Who should vote and who should leave the room?
Councillors must step aside.
At last Monday's Council Meeting (August 17, 2009), the inevitable result of the shenanigans of the last municipal election began to show themselves, and the result was less than satisfactory.
One of the standard rules to prevent any actual or preceived conflict of interest is that councillors who have a business interest or who have accepted money from someone (as in campaign money, or money for services rendered for example), should 'recuse' themselves (excuse themselves from voting), on any proposals or motions relating to anyone to whom they might be seen to be beholden.
So each time a Vantreight proposal comes up we see Mayor Mar leave the room after explaining that he has a business relationship with Vantreight Farms.
Each time the Senanus pipeline (and now the new Kubek line) comes up, we see Councillor Bryson recuse himself because he believes he is in conflict by virtue of being a leaseholder and farmer in those zones. He perceives a conflict (although no one else does, but more about this aspect later), so he steps aside.

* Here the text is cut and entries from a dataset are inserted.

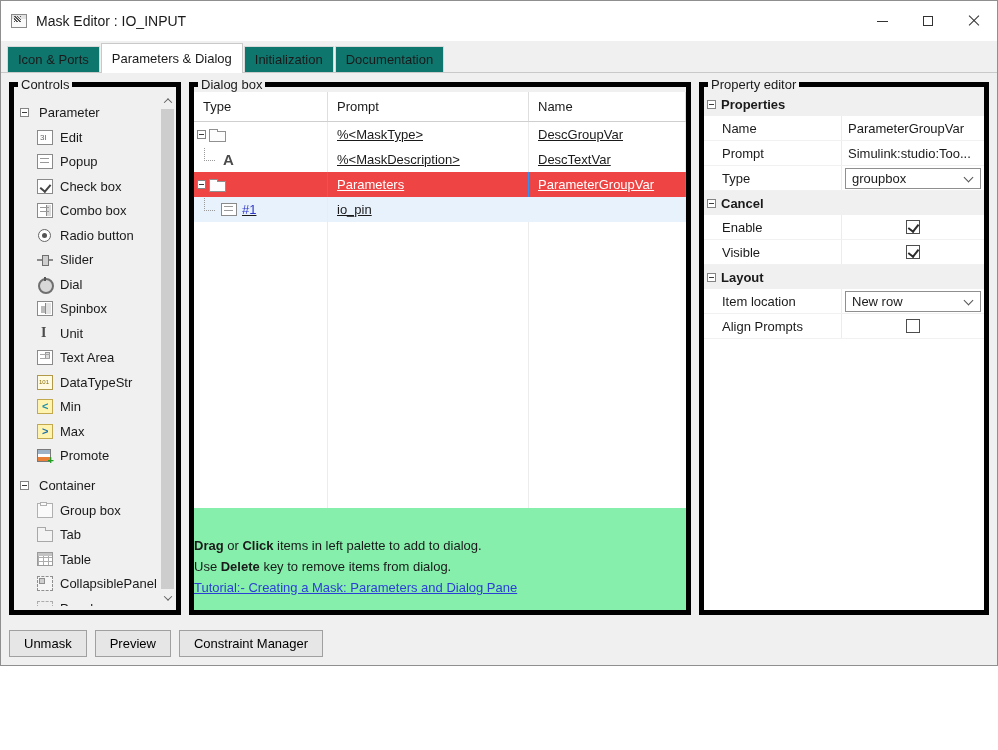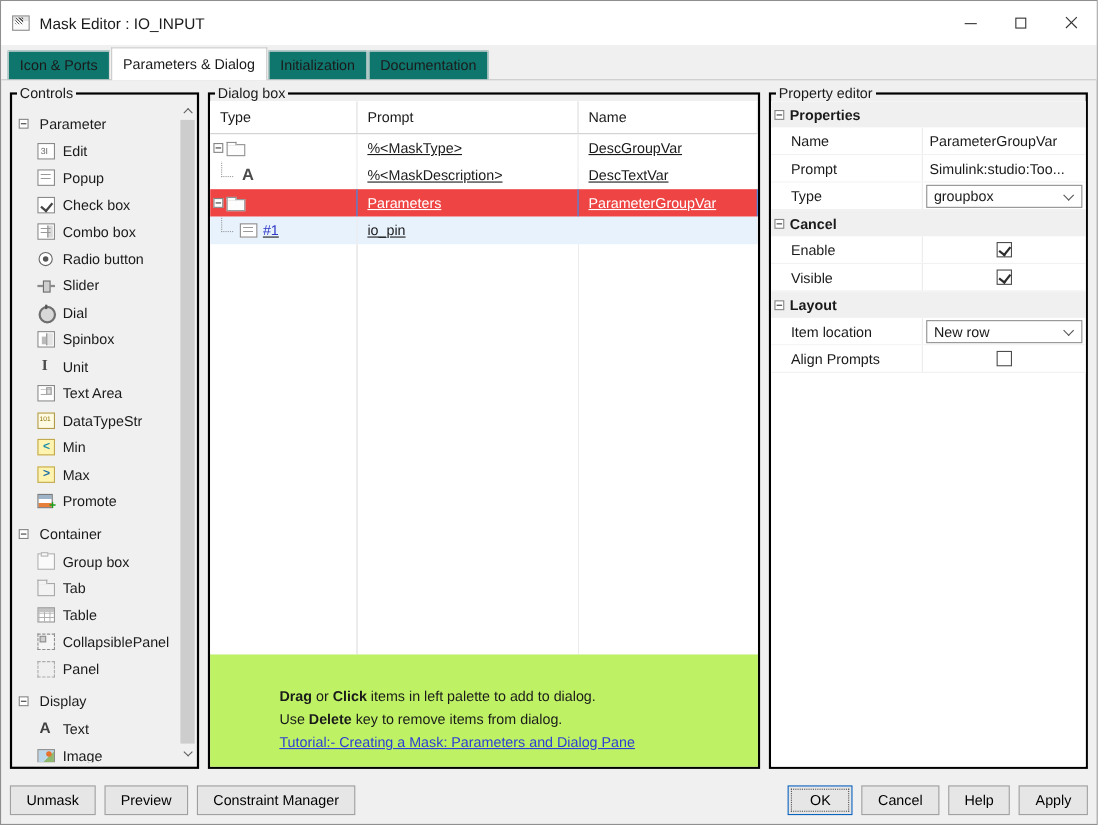"Mask Editor : IO_INPUT" .window { height: 750px -> 666px }
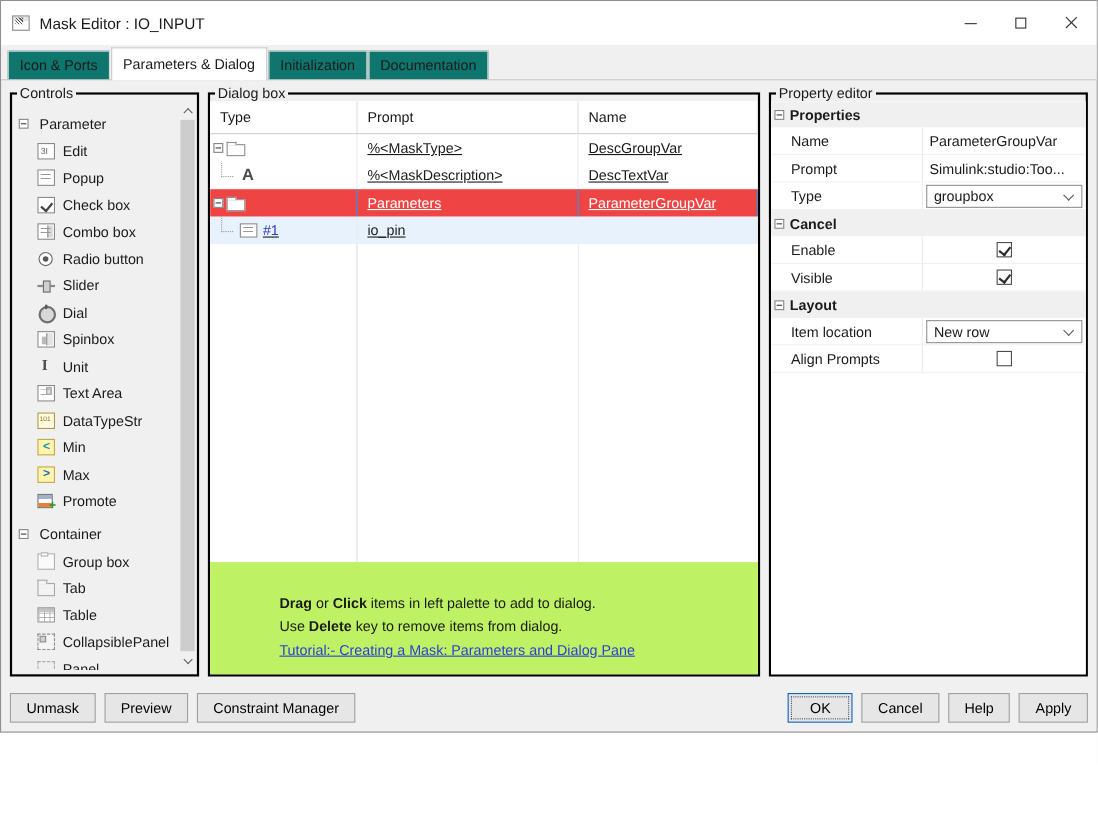"Controls" fieldset.panel { border: 2px solid #000000 -> 5px solid #000000 }
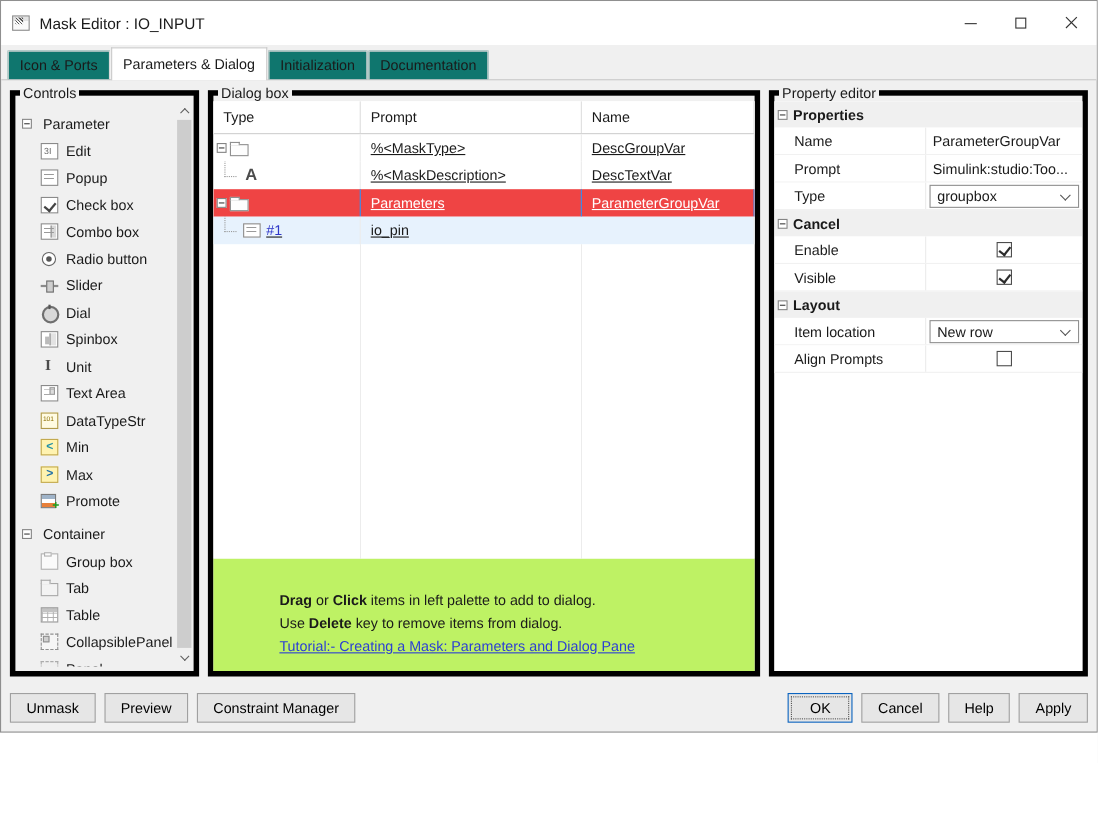"Drag or Click items in" .dlg-help { background: #bef264 -> #86efac; justify-content: center -> none }
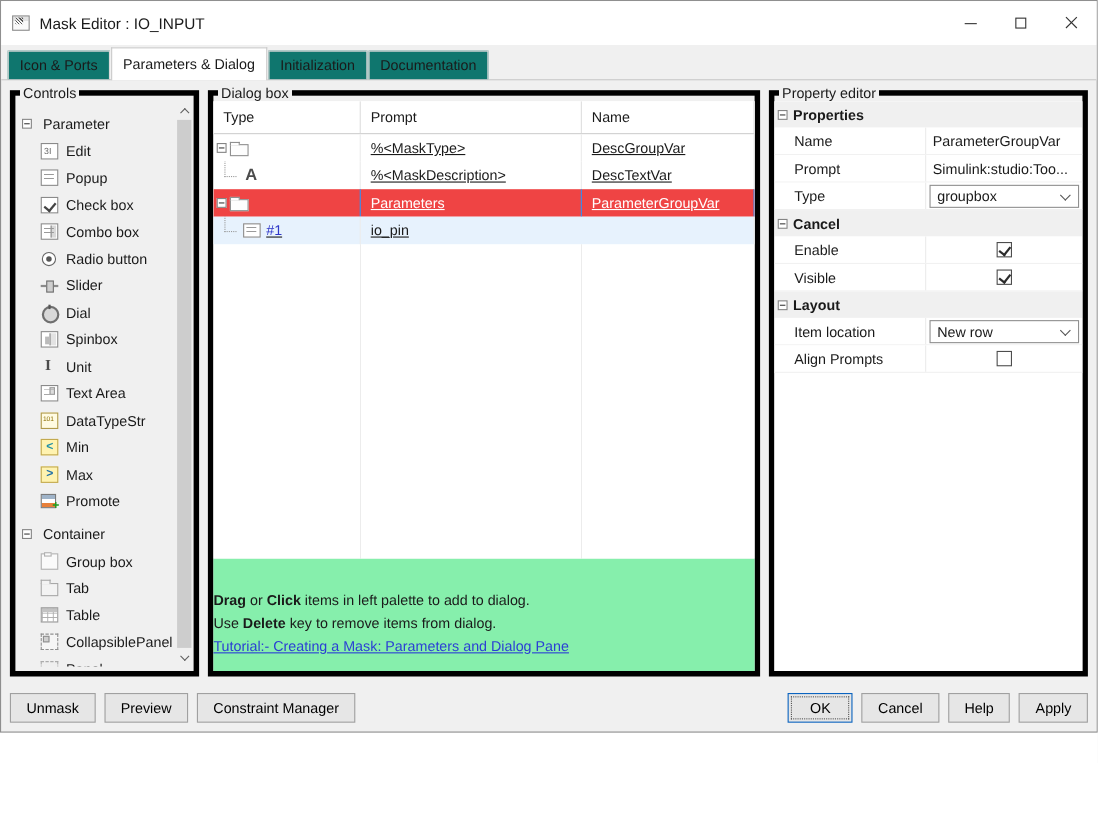"OK" div.btn-right-group { html: <div> <button>OK</button> <button>Cancel</button> <button>Help</button> <button>Apply</button> </div> -> none }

At last Monday night's Council meeting we saw Councillors continue to sit at the table even though they had accepted election donations from the proponents of a couple of major local issues and from their companies and even though they have worked for and received remuneration from some of those proponents.
When David Wilson, a member of the public, came forward to object to this, he was threatened and bullied by Councillor Siklenka, who had the chair in the Mayor's absence. As Mr. Wilson tried to hand in his letter on the issue Siklenka said "If you take one more step Mr. Wilson, I will have you thrown out."
He repeated this several times and the whole silly scene is on tape with the Residents and Ratepayers of Central Saanich who are taping every meeting as the minutes no longer fully reflect the decision making process.
Mr. Wilson was not yelling or doing anything disruptive, he simply stated his belief that two Councillors were in conflict and should leave the meeting. The Chair's behaviour was shameful.
The only exception to this conflict rule is when a benefit resulting from a proposal is something that the greater part of the community would also share.
This is the case with Alastair Bryson who has no particular personal benefit from voting for or against these pipeline proposals. The only benefit is one that would accrue to anyone in the general neighbourhood. It is sad that he has decided to recuse himself on such a vital issue for we need his wisdom and voice to help protect our farmland and our rural ambience. I sincerely believe he is mistaken in doing this and has left the District vulnerable.
Sad times in Central Saanich. Our Official Community Plan, Urban Containment Boundary and the Regional Growth Strategy are under attack by those who think growth can continue forever and who have no respect for the decisions and concerns of the community.